CLIN 29 in Groningen

The Tweet-NL Alarm Corpus
Martijn Bartelds, Tommaso Caselli, Hetty Wessel-Smit and Bassam Shoukri

This abstract reports on the creation of a language resource for Dutch for the automatic identification and classification of alarm messages on Twitter, using the 4 C2000 alarm sub-classes of ‘bezitsaantasting’ (property violation) of the Dutch emergency services.

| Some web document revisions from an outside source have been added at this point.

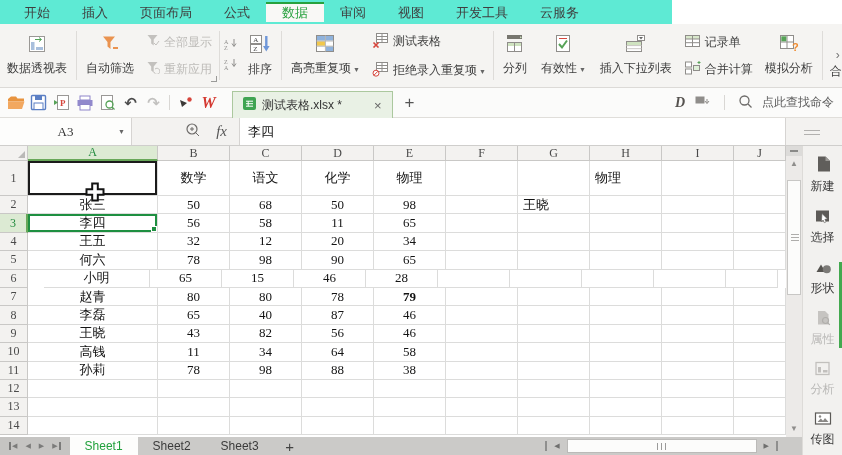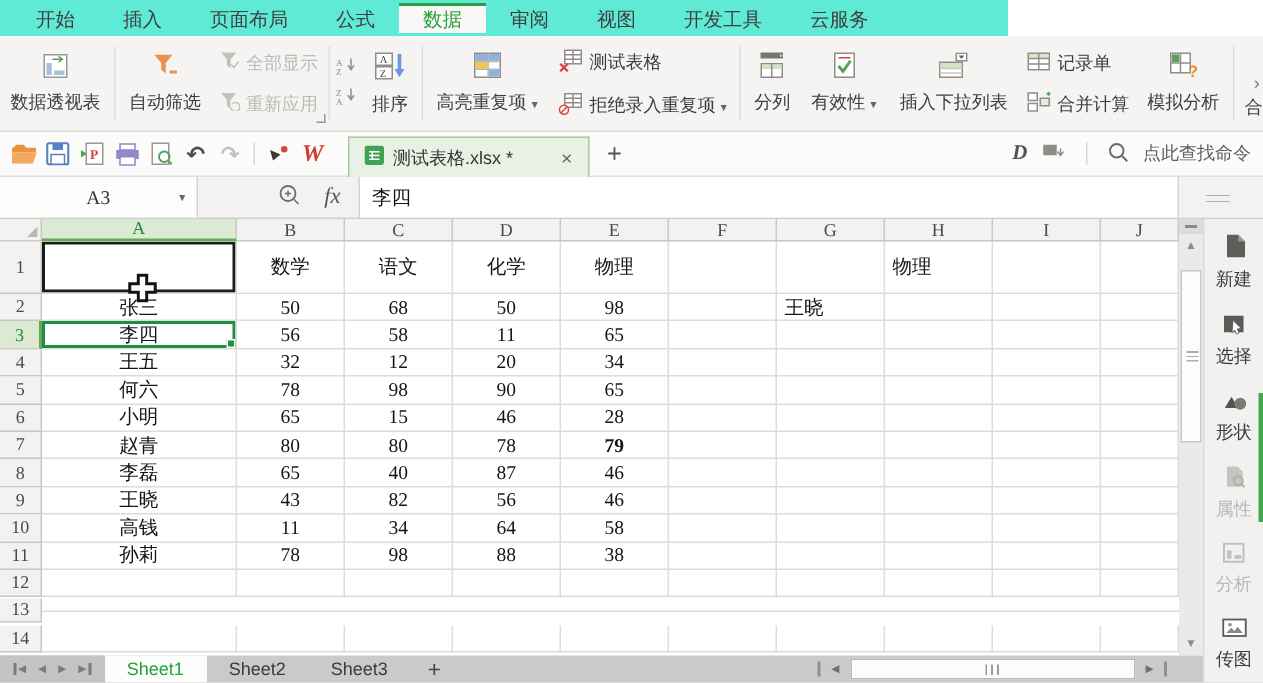--- a/index.html
+++ b/index.html
@@ -483,7 +483,7 @@
         </div>
         <div class="grow" style="height: 18.4px;">
           <div class="rhead">6</div>
-          <div class="cell c" style="width: 130px;">小明</div>
+          <div class="cell c" style="width: 106px; margin-left: 16px;">小明</div>
           <div class="cell c" style="width: 72px;">65</div>
           <div class="cell c" style="width: 72px;">15</div>
           <div class="cell c" style="width: 72px;">46</div>

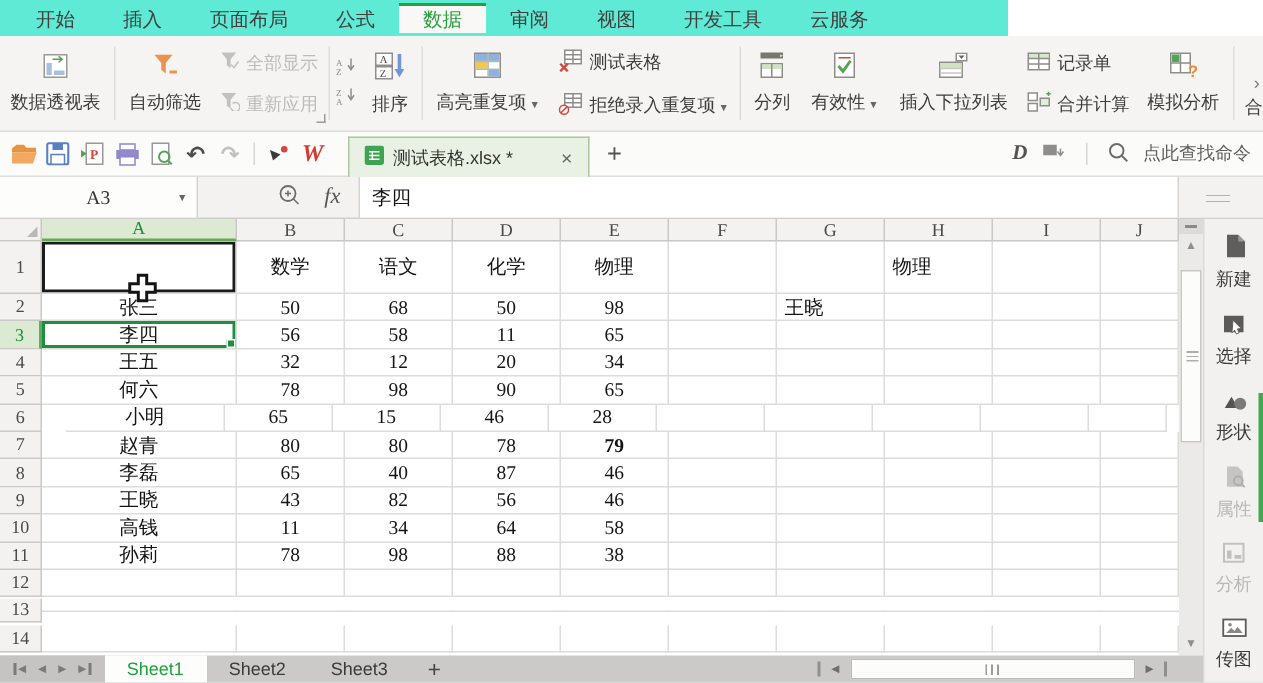--- a/index.html
+++ b/index.html
@@ -572,7 +572,7 @@
           <div class="cell l" style="width: 72px;"></div>
           <div class="cell l" style="width: 52px;"></div>
         </div>
-        <div class="grow" style="height: 18.4px; align-items: center;">
+        <div class="grow" style="height: 18.4px;">
           <div class="rhead">13</div>
           <div class="cell c" style="width: 130px;"></div>
           <div class="cell c" style="width: 72px;"></div>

Using the C2000 sub-classes: ‘diefstal’ (theft), ‘inbraak’ (break-in), ‘vernieling’ (destruction) and ‘overval’ (robbery) we generated a dictionary of 32 keywords with Cornetto . We collected 3,079,588 tweets and expanded the dictionary to 130 keywords by selecting relevant co-occurrences using Pointwise Mutual Information.
We extracted 64,836 tweets using the expanded dictionary and conducted two rounds of manual annotation: the first, with trained annotators, resulted in 4,983 annotated tweets out of the initial data set. The second, with domain experts, resulted in 2,125 tweets out of the second dataset. The datasets have then been merged to compose the Tweet-NL Alarm Corpus v1.0. The corpus contains 7,108 tweets, distributed as follows: diefstal (920), inbraak (382), overval (571), vernieling (394), and other (4,841).

We are currently experimenting automatic classifiers for alarm message identification and classification.